The new approach has been validated to floating-point precision by modelling the decay \({\varLambda_c \to p K^- \pi^+}\) and evaluating it over data from the LHCb experiment. The symbolic workflow with array-based computations turned out to have another advantage: it allowed for the computation of a vector field over the Dalitz plane rather than a conventional intensity model.

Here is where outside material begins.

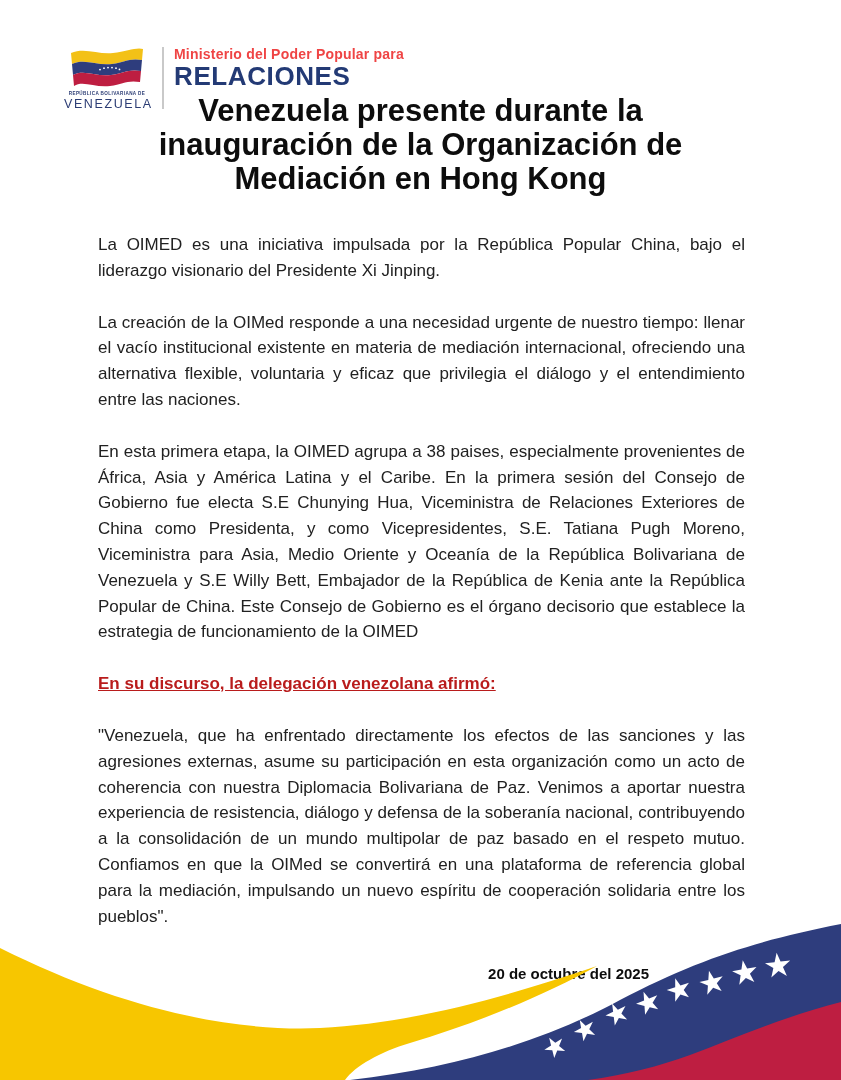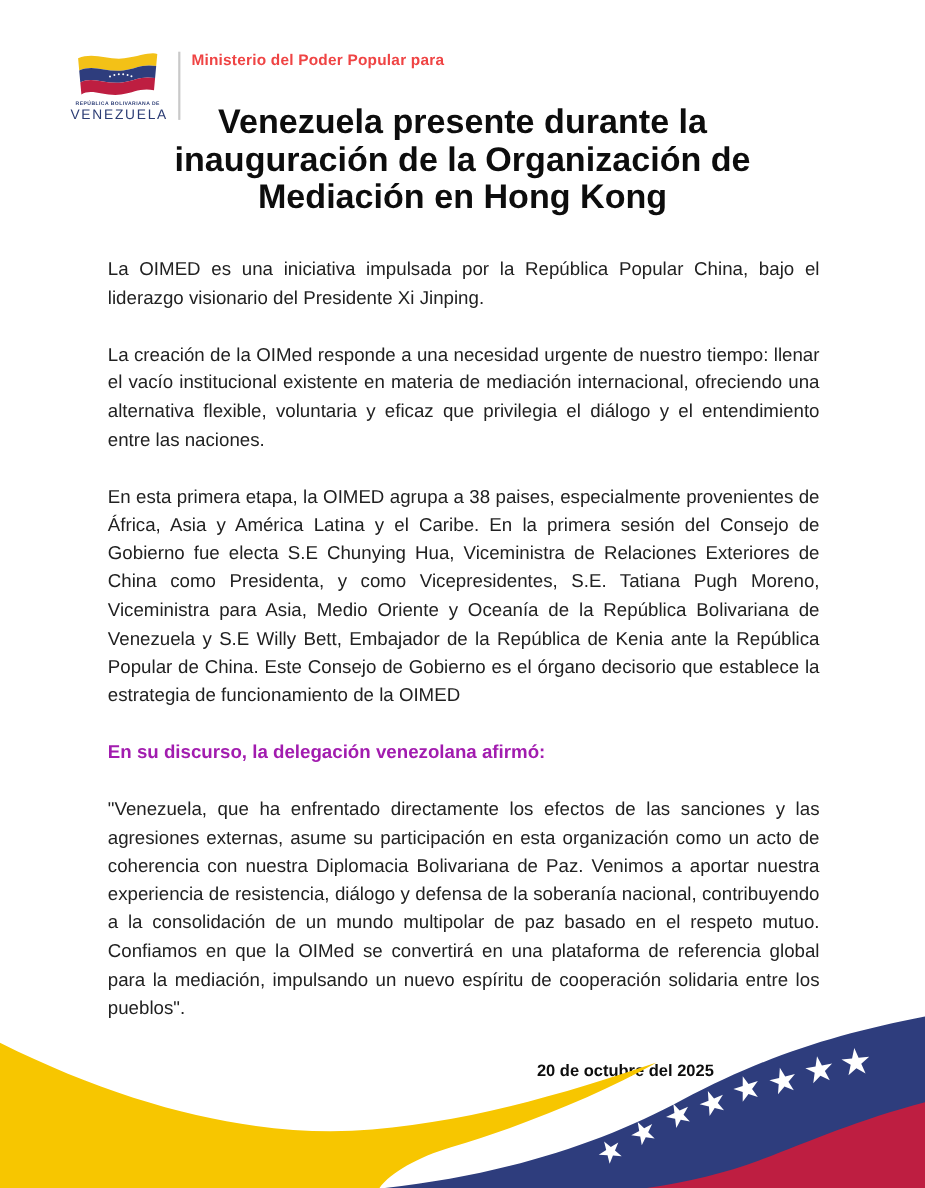"RELACIONES" div.ministry-line2 { html: none -> <div>RELACIONES</div> }
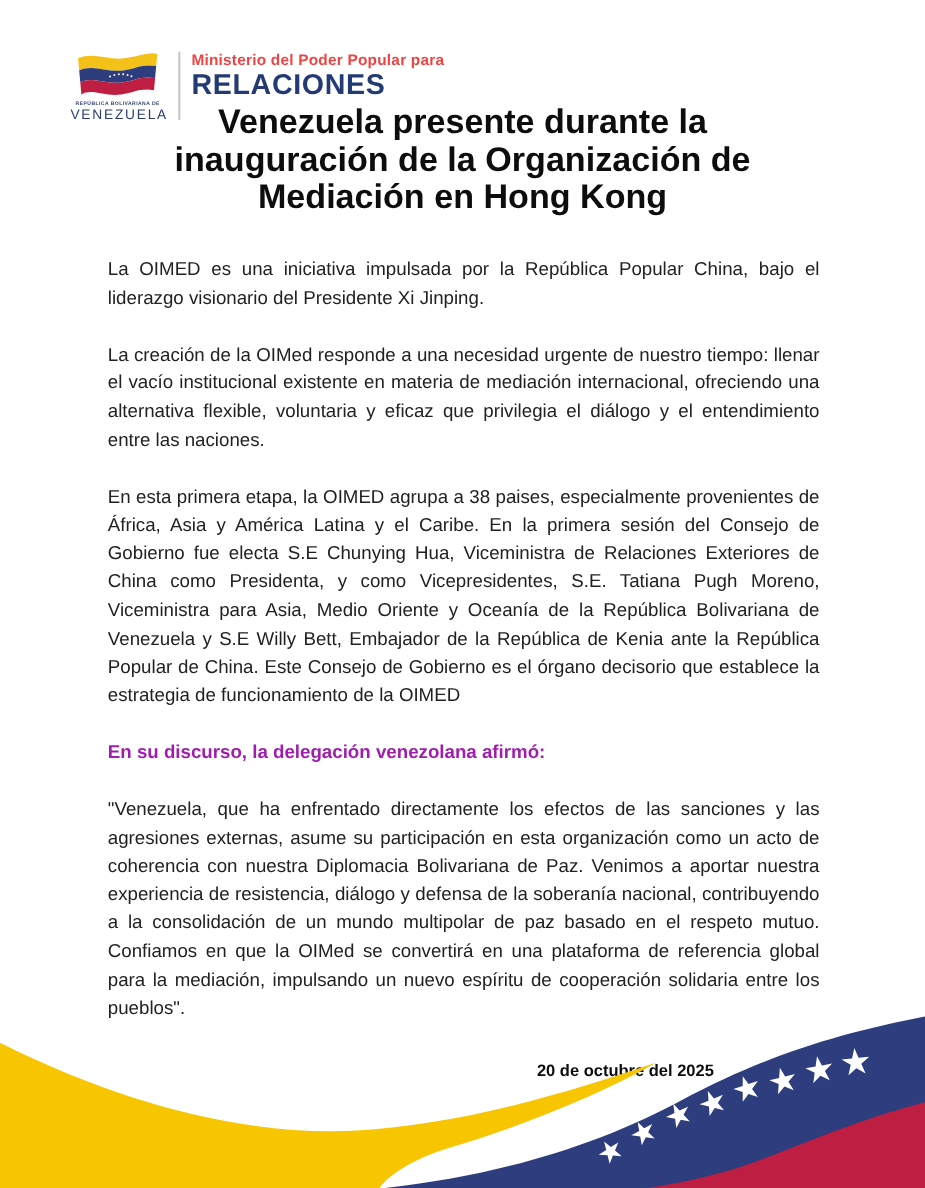"En su discurso, la delegación" .statement-heading { color: #a21caf -> #b91c1c; text-decoration: none -> underline }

Using the same library, we performed the next step in the ongoing analysis of the decay \({J/\psi \to \bar{p} \varSigma^+ K^0_S}\). The previous study formulated the amplitude model with the helicity formalism, but without taking account of spin alignment. A new model formulated with AmpForm-DPD was fit to the same data sample and resulted in an improved description of the data distributions. The spin-aligned model also greatly improved the description of interference between the different subsystems, resulting in decay rates that better agree with expectations.
Future directions
In the course of this study, we encountered many promising opportunities to either broaden the application of the devised workflow or enhance its performance, but these lay beyond the scope of the present thesis. They can be grouped into two broad categories: advances in computation and refinements in physics modelling.
Algebraic enhancements
The use of a Computer Algebra System aligns well with a field that relies heavily on theoretical modelling. So far, its immediate benefit has been that implemented amplitude models can be directly inspected as explicit mathematical expressions and manipulated symbolically. Beyond this, a CAS may be leveraged to derive parts of the amplitude models from first principles, rather than constructing them methodologically. AmpForm already provides a small example: the Blatt–Weisskopf form factors are derived from Hankel functions instead of being hard-coded as polynomials. Further possibilities include the use of SymPy’s bra–ket classes to obtain specific linear representations of states, or symbolic integration and differentiation to generate parametrisations of the dynamics. A potential drawback is SymPy’s speed, which is typically slower than CAS libraries in other languages such as Mathematica. This limitation, however, may be mitigated by serialising and importing pre-derived expressions.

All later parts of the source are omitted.